Keswick. 26 Aug. 1821.

My dear friend

How little are our lots in life to be foreseen! It might reasonably have been thought that if any man could have been secured against ill fortune in his mercantile concerns, by prudence, punctuality, method & the virtues & habits which the mercantile professions requires, you, above all men, would have been uniformly & steadily prosperous. And yet to what a series of anxieties & losses have you been exposed, without any fault, – or even any thing which can justly be called incaution on your part! These are indeed severe trials, & the more so, considering by whom this recent evil has been brought on. My fear now is lest your brothers [1]  transactions should have been with those members of the late Government whose persons are obnoxious to the ruling party, & whose engagements they appear to have disowned. [2]  Money for its first necessities a revolutionary Government will have by the seizure & sale of Church lands; but the payment of its debts is not one of those things which it is likely to consider as first necessary. Nor in the present state of those poor & long mis-governed countries is it possible to tell how long the union (now little more than nominal) between Portugal & Brazil may continue, nor what course affairs may take in either. This however is both consolatory & certain, that no good man is ever the worse for the trials with which Providence may visit him. & xx the way <in> which you regard these afflictions exemplifies this.
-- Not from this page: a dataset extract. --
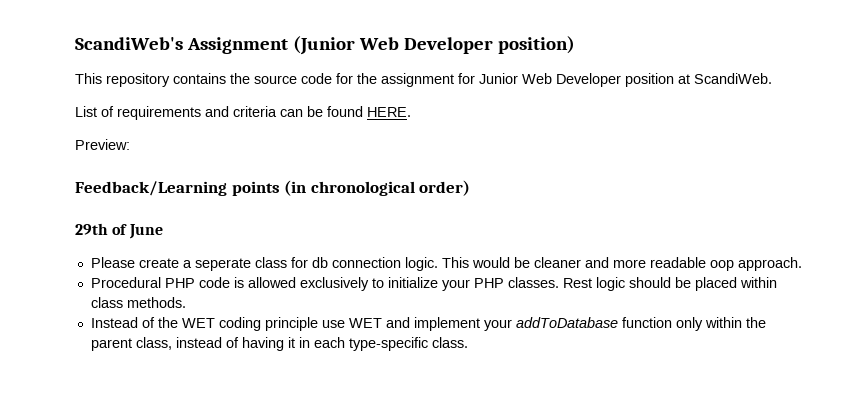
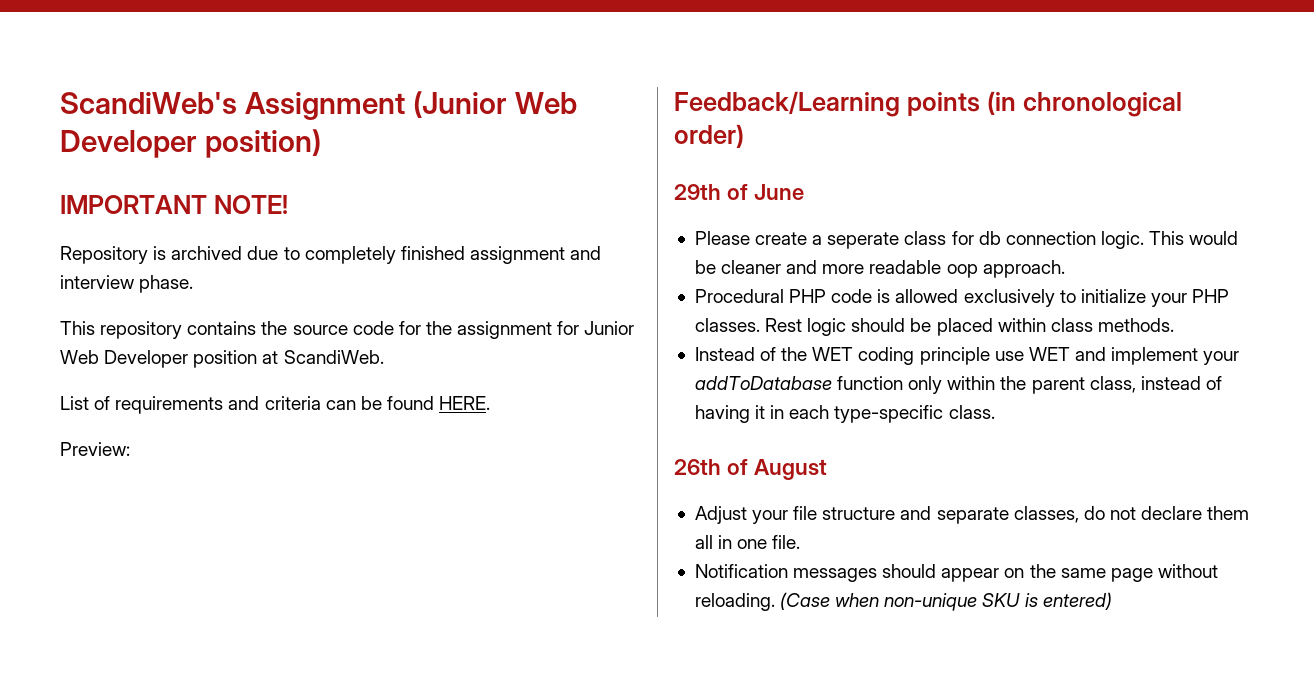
(575, 45) none -> [60,195,288,214] [60,246,602,264] [60,275,194,293] // IMPORTANT NOTE! // Repository is archived due to completely finished assignment and interview phase.
(468, 342) none -> [674,459,827,480] [694,506,1250,524] [694,535,801,549] [694,564,1218,582] [694,592,1112,611] // 26th of August // Adjust your file structure and separate classes, do not declare them all in one file. // Notification messages should appear on the same page without reloading. (Case when non-unique SKU is entered)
Since I received your letter I made my proposed visit to the seacoast with the two Ediths [3]  & Cuthbert. We were at Netherhall, the solar of my friend & fellow traveller Senhouse, where his ancestors have uninterruptedly resided since the days of Edward 2d [4]  (when part of the present building is known to have been standing,) – & how much long before that God knows. Some of his deeds are of Edward the first’s reign, – some of Henry 3, & one is as far back as King John. [5]  We slept in the tower, the walls of which are nine feet thick. In the xxxx time of the great rebellion [6]  the second of two sons [7]  <of this house,> went to serve the King; [8]  the elder brother (whom illness had probably detained at home) died, [9]  & the parents [10]  then wished their only surviving child to return, lest their ancient line should be extinct. A man [11]  who held an estate under the family was sent to persuade him to this – his unwillingness to leave the service in such disastrous times being anticipated; but the result of this endeavour was that Senhouse instead of returning persuaded the messenger to remain, & follow the Kings fortune. They were at Marston Moor together, & at Naseby. [12]  In the last of those unhappy fields Senhouse was dreadfully wounded, his skull was fractured & he was left for dead. After the battle his faithful friend searched for the body, & found him still breathing. By this providential aid he was saved, his skull was pieced with a plate of metal, & he lived to continue the race. His preserver was rewarded by having his estate enfranchised, & both properties continue at this day in their respective descendants. – This is an interesting story, & the more so when related, as it was to me, on the spot. The sword which did good service in those wars is still preserved. It was made for a twofold service <use>, the back being cut so as to form a double tooth’d saw.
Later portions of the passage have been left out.